Breaking News

Ormas Keagamaan Kelola Eks Tambang Besar: Pemerintah Serahkan Wilayah Izin Usaha Pertambangan Khusus (WIUPK) ke Nahdlatul Ulama

Tambang Batu bara 

D'On, Jakarta,–
Dalam langkah kontroversial yang memancing perhatian publik, pemerintah memberikan hak pengelolaan beberapa wilayah bekas pertambangan kepada organisasi kemasyarakatan (ormas) keagamaan. Wilayah Izin Usaha Pertambangan Khusus (WIUPK) ini berasal dari penciutan lahan beberapa bekas pertambangan, seperti dijelaskan oleh Menteri Energi dan Sumber Daya Mineral (ESDM), Arifin Tasrif. 

Keputusan ini akan memberikan kesempatan kepada ormas besar seperti Nahdlatul Ulama (NU) untuk mengelola wilayah tambang milik PT Kaltim Prima Coal (KPC), sebuah anak usaha dari PT Bumi Resources Tbk. Pengumuman ini disampaikan oleh Menteri Investasi dan Kepala Badan Koordinasi Penanaman Modal (BKPM), Bahlil Lahadalia, dalam konferensi pers yang diadakan di kantornya hari ini.

“Pemberian wilayah eks KPC kepada PBNU sudah direncanakan. Hal ini diharapkan mampu meningkatkan kesejahteraan di kalangan pesantren dan menciptakan lapangan kerja baru,” ungkap Bahlil. Meski begitu, Bahlil belum merinci luasan wilayah atau kapasitas produksi tambang eks KPC yang akan dikelola NU.

Rincian WIUPK dari Bekas PKP2B

WIUPK yang diserahkan kepada ormas ini merupakan hasil dari penciutan lahan enam bekas Perjanjian Karya Pengusahaan Pertambangan Batubara (PKP2B) generasi pertama yang kontraknya telah berakhir.

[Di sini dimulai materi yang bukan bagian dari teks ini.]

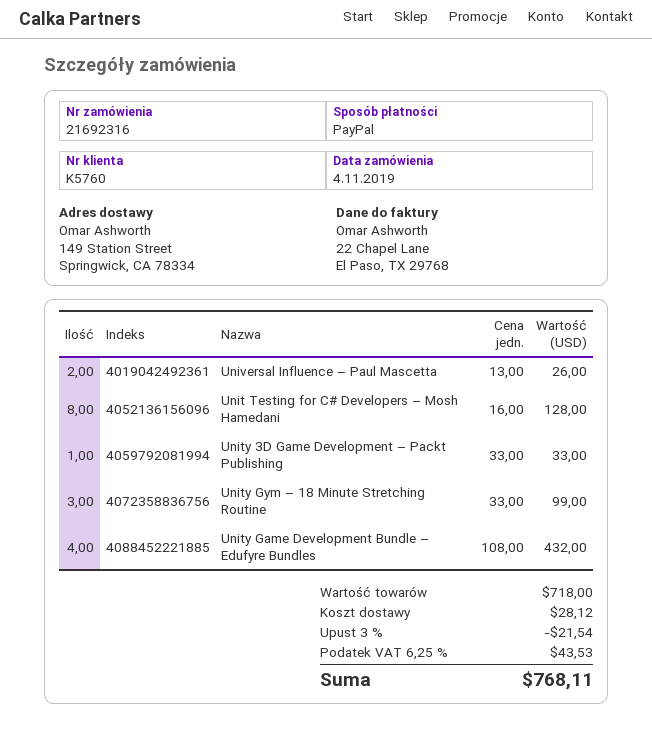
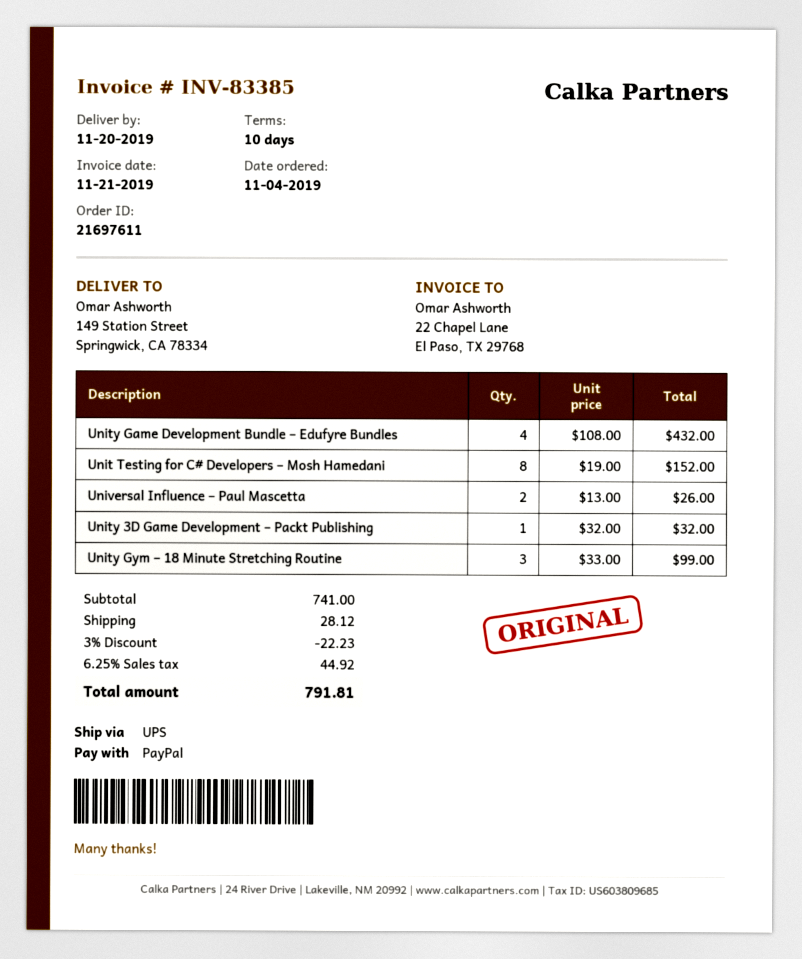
order number: 21692316 -> 21697611
Unit Testing for C# Developers – Mosh Hamedani: 8 x 16.00 = 128.00 -> 8 x 19.00 = 152.00
Unity 3D Game Development – Packt Publishing: 1 x 33.00 = 33.00 -> 1 x 32.00 = 32.00
subtotal: 718.00 -> 741.00
discount: 3% = 21.54 -> 3% = 22.23
tax: 6.25% = 43.53 -> 6.25% = 44.92
total: 768.11 -> 791.81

Perusahaan yang wilayahnya diciutkan mencakup PT Kendilo Coal Indonesia, PT Arutmin Indonesia, PT Adaro Energi, PT KPC, PT Multi Harapan Utama, dan PT Kideco Jaya Agung.

Arifin Tasrif menjelaskan bahwa keputusan ini diambil sebagai upaya memberikan kesempatan pengelolaan sumber daya alam kepada ormas yang memiliki peran penting dalam masyarakat. "PKP2B yang diciutkan cuma enam. Jika kami tenderkan lagi, mungkin mereka tidak akan mendapatkannya. Kita perlu memperhatikan kehidupan di pesantren dan ini adalah langkah nyata dari pemerintah," ujarnya di Gedung Ditjen Migas, Kementerian ESDM.

Kebijakan Baru dalam PP No. 25 Tahun 2024

Kebijakan ini diatur dalam Peraturan Pemerintah (PP) Nomor 25 Tahun 2024, yang merupakan perubahan atas PP Nomor 96 Tahun 2021 tentang Pelaksanaan Kegiatan Usaha Pertambangan Mineral dan Batu Bara. PP ini menegaskan bahwa ormas dengan jumlah anggota terbesar dan telah memiliki badan usaha bisa mengajukan permohonan pengelolaan WIUPK. 

“Ormas yang mendapatkan hak pengelolaan berasal dari perwakilan satu agama dengan jumlah anggota terbesar, asalkan telah memiliki badan usaha yang sah,” tambah Arifin.

Respons Publik dan Prospek Ke Depan

Langkah ini menuai berbagai respons dari masyarakat. Sebagian pihak menganggap ini sebagai peluang besar untuk memberdayakan ormas dan meningkatkan ekonomi di lingkungan pesantren. Namun, ada juga yang mengkritik bahwa keputusan ini bisa memicu ketidakadilan dalam pengelolaan sumber daya alam serta potensi benturan kepentingan.

Pengelolaan tambang oleh ormas besar seperti NU diharapkan tidak hanya meningkatkan kesejahteraan bagi anggotanya tetapi juga memberikan manfaat ekonomi lebih luas. Langkah ini diharapkan menjadi model baru dalam distribusi kekayaan alam Indonesia yang lebih adil dan merata. 

Meskipun demikian, implementasi kebijakan ini akan membutuhkan pengawasan ketat dan transparansi untuk memastikan manfaatnya benar-benar dirasakan oleh masyarakat luas. Pemerintah pun diharapkan dapat memberikan panduan serta dukungan teknis yang memadai kepada ormas yang akan mengelola tambang, agar operasional tambang dapat berjalan secara efisien dan berkelanjutan.